Implementing this turns out to be quite straightforward. One of the key messages from Alex Russell’s talk mentioned above was that when we program in JavaScript we need to reverse our thinking, from objects where we store data and then attach behaviour, to functions which - through the mechanism of closure - have data storage attached. Here my iterator function is defined as a property of the sequence object, so I can access it from the sequence, and when I call it, it returns a new object which is the iterator, with a next() method. The iterator’s index is just a local variable inside the iterator() function, whose state is maintained as part of the closure. We don’t need to store it in a field. The only thing that looks slightly strange, and took me a while to get my head around, was the need to make the assignment that = this. We need this in order to store a reference to the sequence object inside the closure, otherwise we won’t later have access to the term() method. This is due to the “special” way in which the keyword this works.
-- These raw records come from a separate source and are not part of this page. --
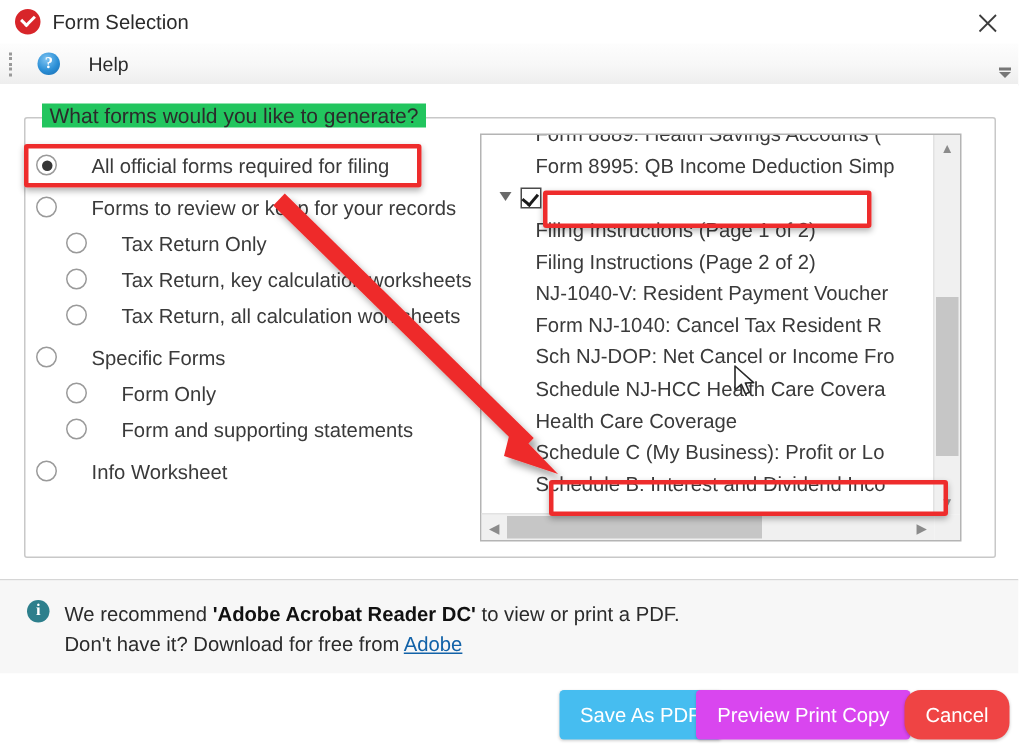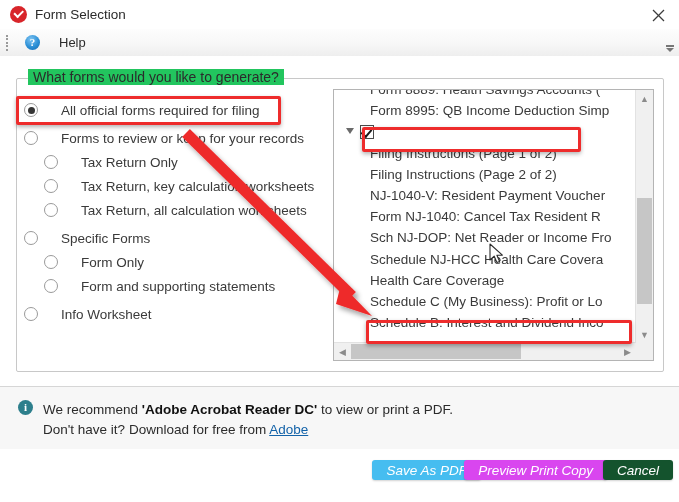"Form 8889: Health Savings Accounts" #listbox { left: 333px -> 320px }
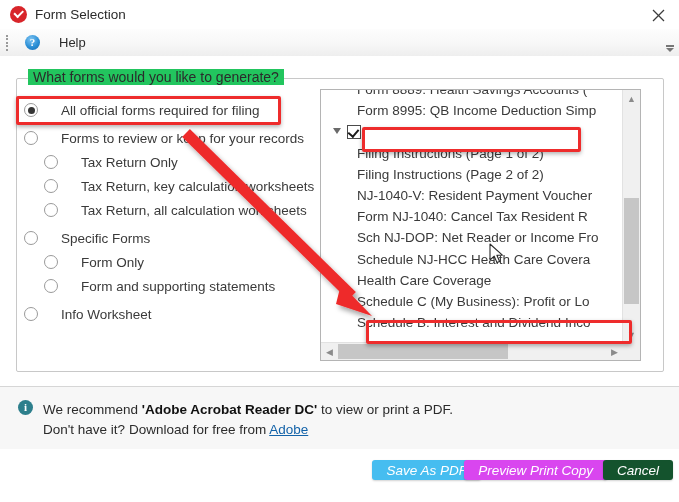"Sch NJ-DOP: Net Reader or" span { text: Reader -> Cancel }
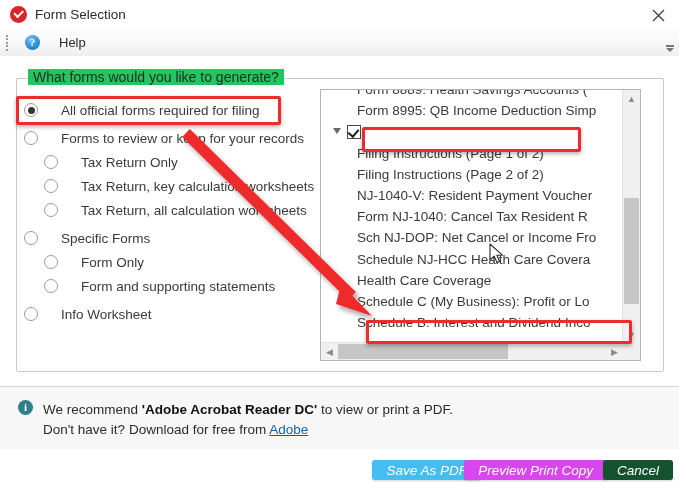"Save As PDF" .btn { font-style: italic -> none; height: 20px -> 33px }
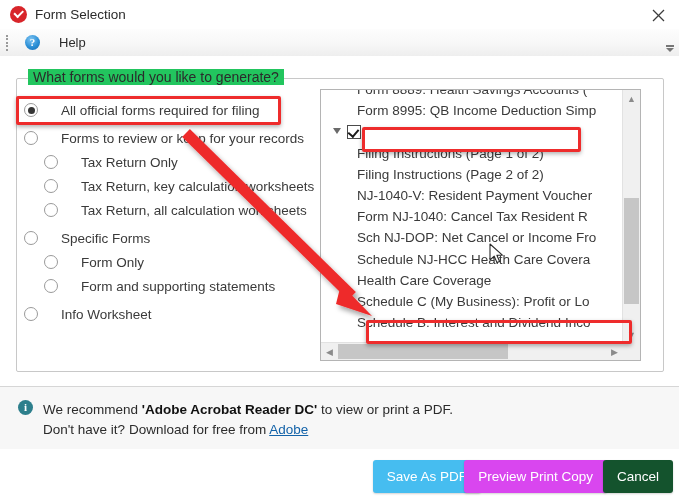"Cancel" button.btn { background: #14532d -> #ef4444; border-radius: none -> 11px }
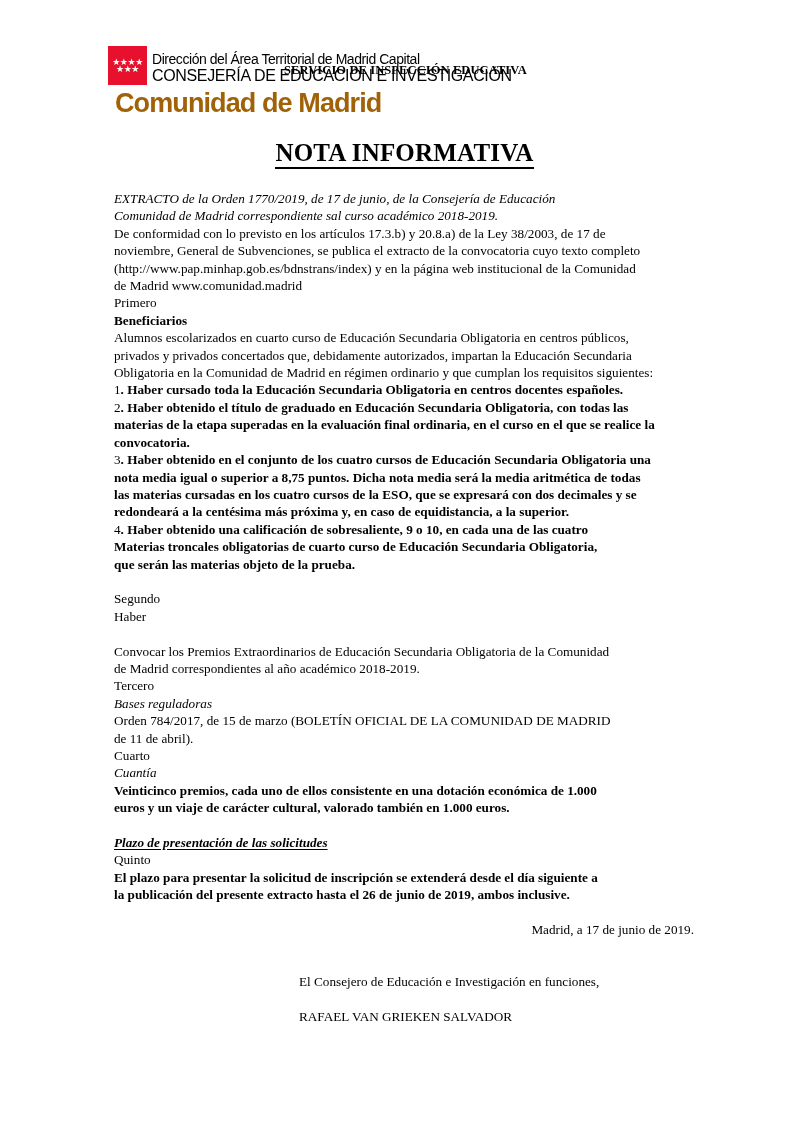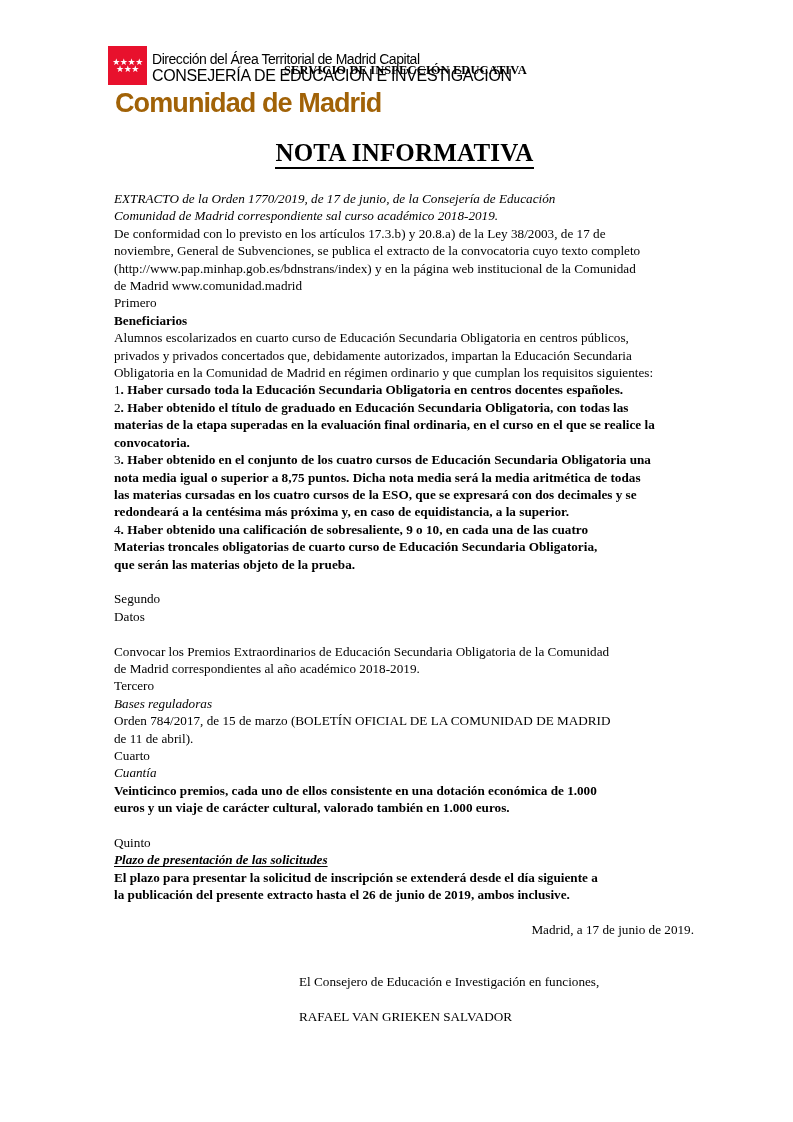"Datos" div.ln { text: Datos -> Haber }
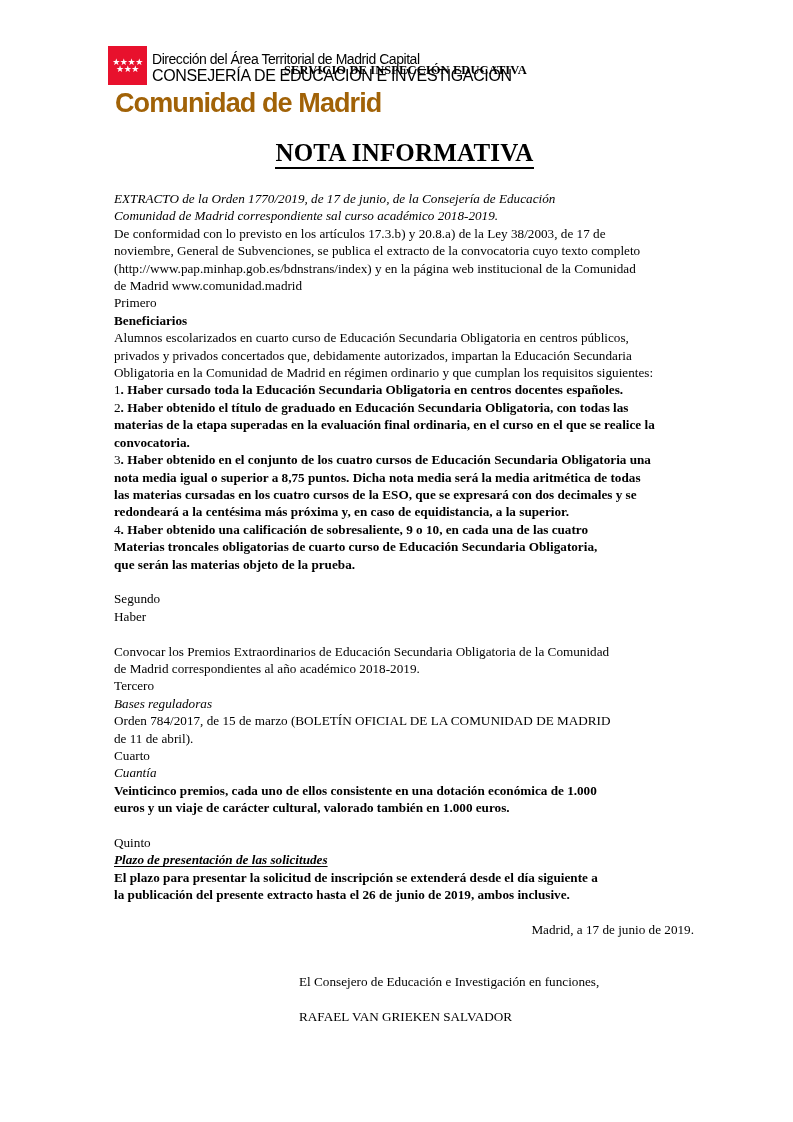"Quinto" div.ln { order: before "Plazo de presentación de las" -> after "Plazo de presentación de las" }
JsLint wasn’t very happy about me using the ++ operator to increment i, but I thought it could keep its opinion to itself on that one.

FibonacciSequence = function FibonacciSequence() {
  this.term = function (i) {
    if (i < 0) { throw "Argument may not be negative: " + i.toString(); }
    if (i === 0) { return 1; }
    if (i === 1) { return 1; }
    return this.term(i - 1) + this.term(i - 2);
  };
  this.iterator = function () {
    var i = 0, that = this;
    return {
      next: function () {
        return that.term(i++);
      }
    };
  };
};

So that is the end result, and I think it looks quite neat. It is pretty functional in style. It doesn’t define any types or classes, only functions, and the test looks pretty much like an rspec test. Overall I’m quite pleased with the way I was able to write programs in JavaScript once I understood how it worked, and what was idiomatic. I feel I should pursue this some more, especially with the growing interest in Node in the industry.